### Dataset extract:

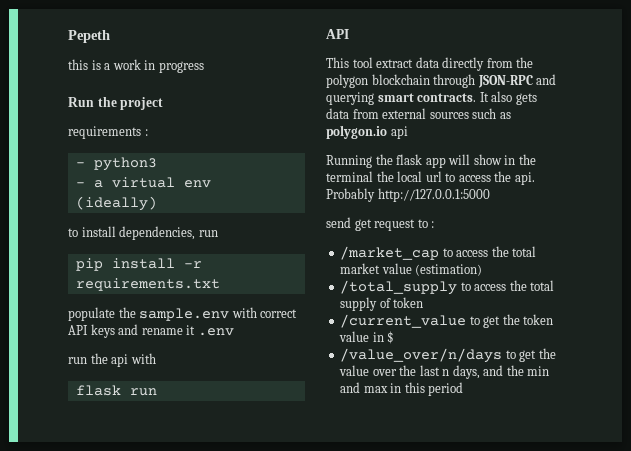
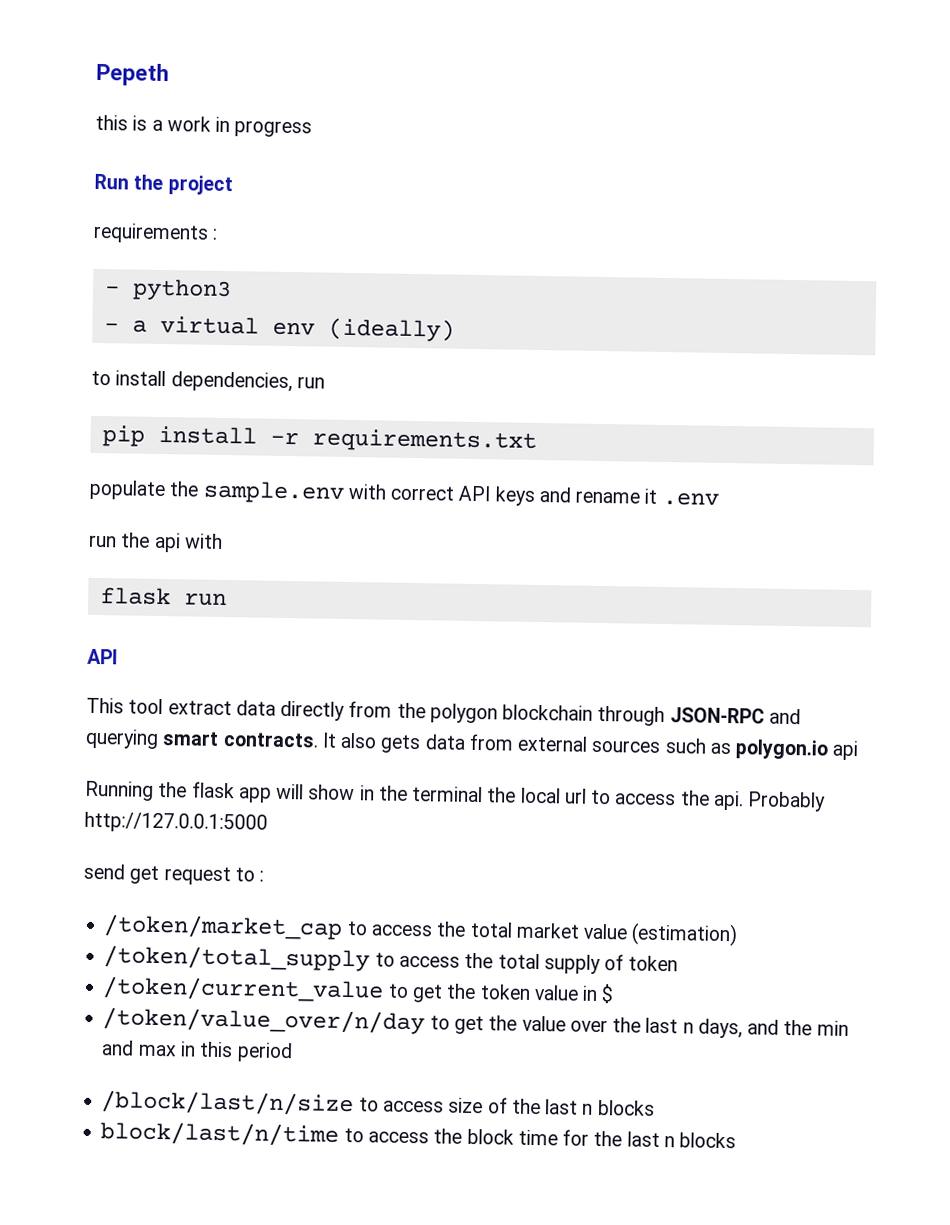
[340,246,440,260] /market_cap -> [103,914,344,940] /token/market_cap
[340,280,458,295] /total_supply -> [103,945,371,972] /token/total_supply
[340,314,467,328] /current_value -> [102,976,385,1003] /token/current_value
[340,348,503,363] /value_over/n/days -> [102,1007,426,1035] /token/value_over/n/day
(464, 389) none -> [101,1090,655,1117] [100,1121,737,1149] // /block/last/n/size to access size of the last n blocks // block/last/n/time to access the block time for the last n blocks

### Task statement:
Everything from the line with "[340,314,467,328] /current_value ->" to the last line of the entries above is to be retyped exactly. Include both ends.

### Task output:
[340,314,467,328] /current_value -> [102,976,385,1003] /token/current_value
[340,348,503,363] /value_over/n/days -> [102,1007,426,1035] /token/value_over/n/day
(464, 389) none -> [101,1090,655,1117] [100,1121,737,1149] // /block/last/n/size to access size of the last n blocks // block/last/n/time to access the block time for the last n blocks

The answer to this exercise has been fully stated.